**ASSIGNMENT**
A single stretch of the material below is to be transcribed exactly, starting at the line with "height: 148px ->" and ending after the line with "html: <div> <div>".

**EXERCISE MATERIAL**
--- START ---

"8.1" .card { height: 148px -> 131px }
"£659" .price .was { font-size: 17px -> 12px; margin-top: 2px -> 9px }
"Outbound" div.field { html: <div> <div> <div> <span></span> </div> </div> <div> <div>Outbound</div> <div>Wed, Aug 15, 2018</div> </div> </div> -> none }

--- END ---
--- START ---

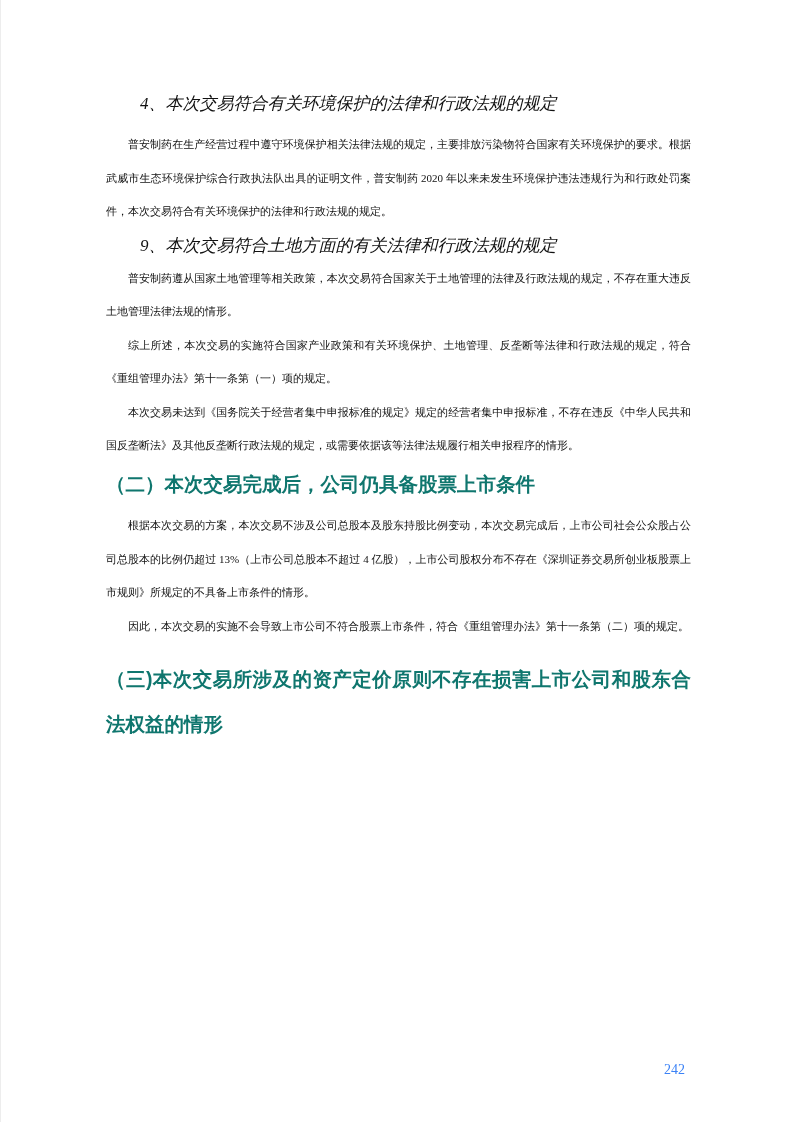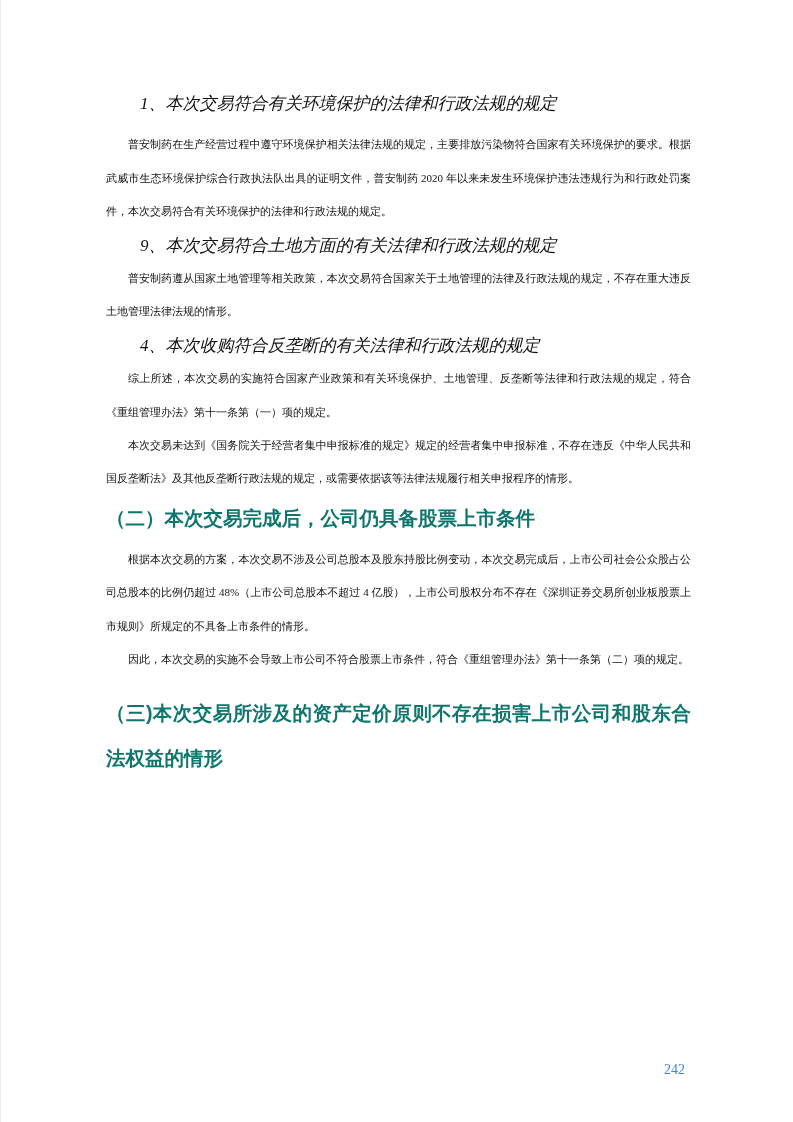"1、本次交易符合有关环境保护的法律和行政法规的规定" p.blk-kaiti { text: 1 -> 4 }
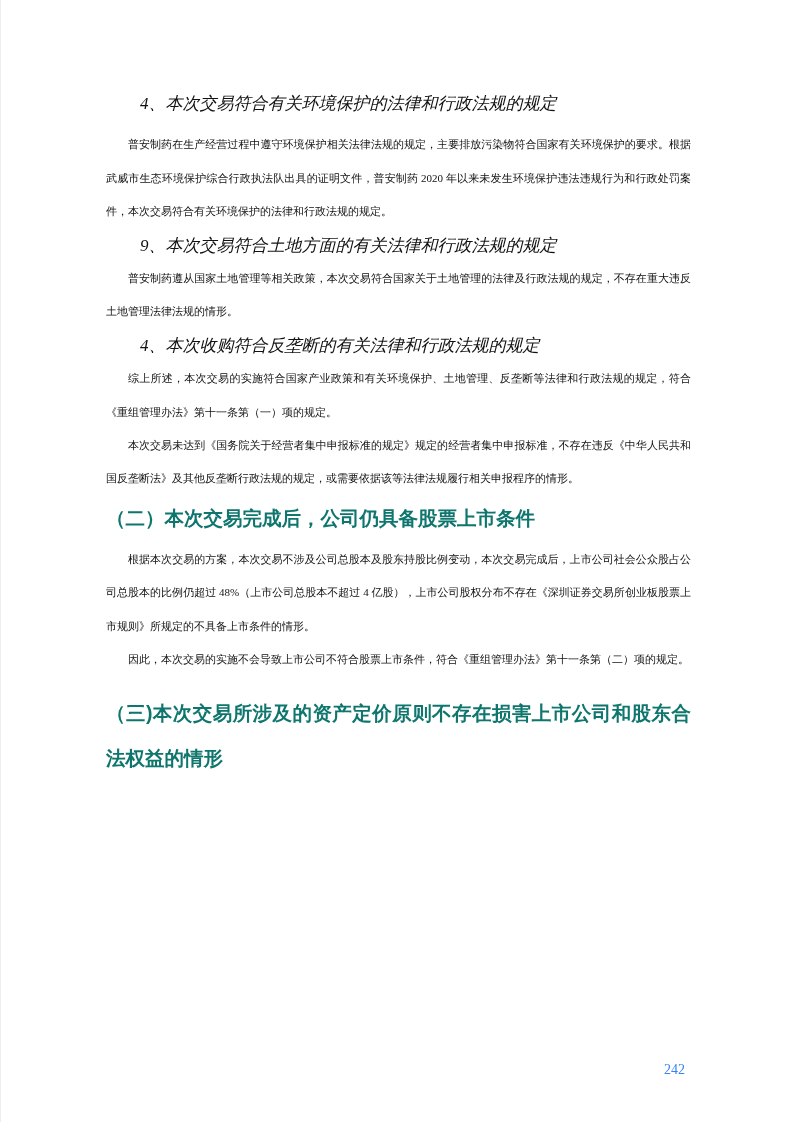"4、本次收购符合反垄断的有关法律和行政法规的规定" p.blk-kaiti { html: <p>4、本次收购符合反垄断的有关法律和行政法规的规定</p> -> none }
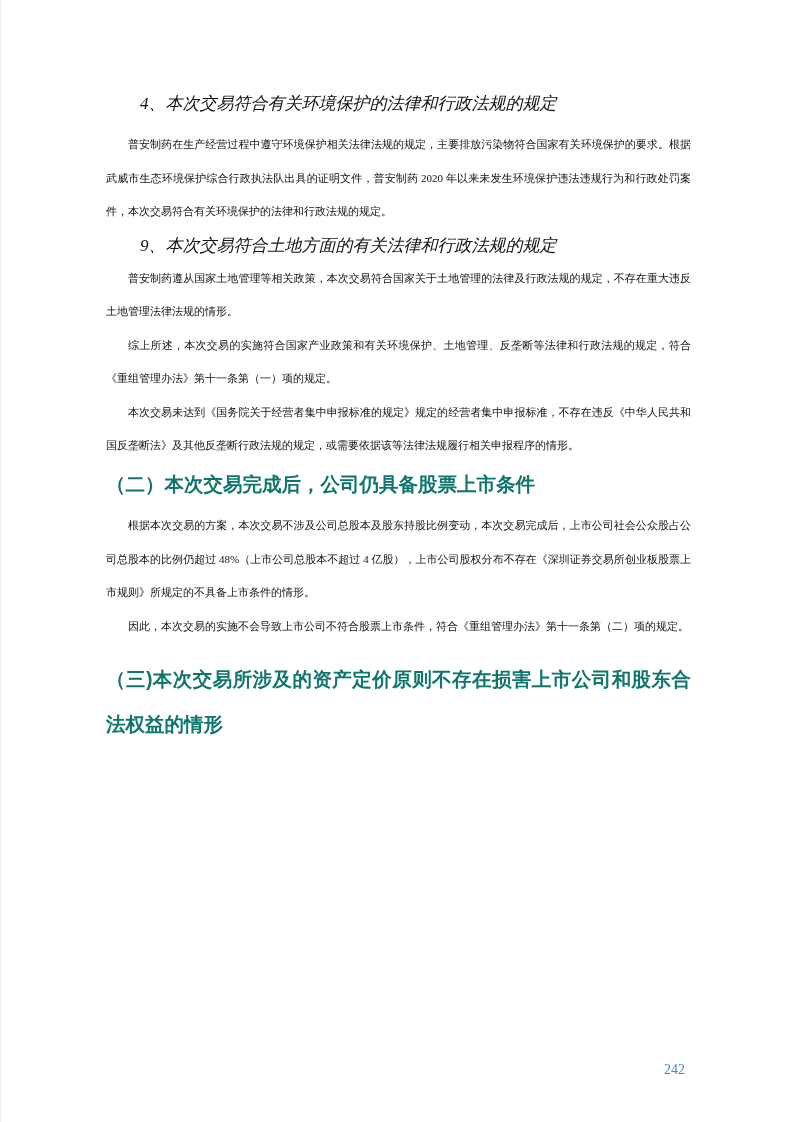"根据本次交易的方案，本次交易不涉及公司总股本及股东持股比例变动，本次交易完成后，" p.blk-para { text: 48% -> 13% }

--- END ---
--- START ---

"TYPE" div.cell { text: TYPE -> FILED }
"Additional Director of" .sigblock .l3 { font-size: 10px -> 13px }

--- END ---

**WORKED SOLUTION**
"8.1" .card { height: 148px -> 131px }
"£659" .price .was { font-size: 17px -> 12px; margin-top: 2px -> 9px }
"Outbound" div.field { html: <div> <div> <div> <span></span> </div> </div> <div> <div>Outbound</div> <div>Wed, Aug 15, 2018</div> </div> </div> -> none }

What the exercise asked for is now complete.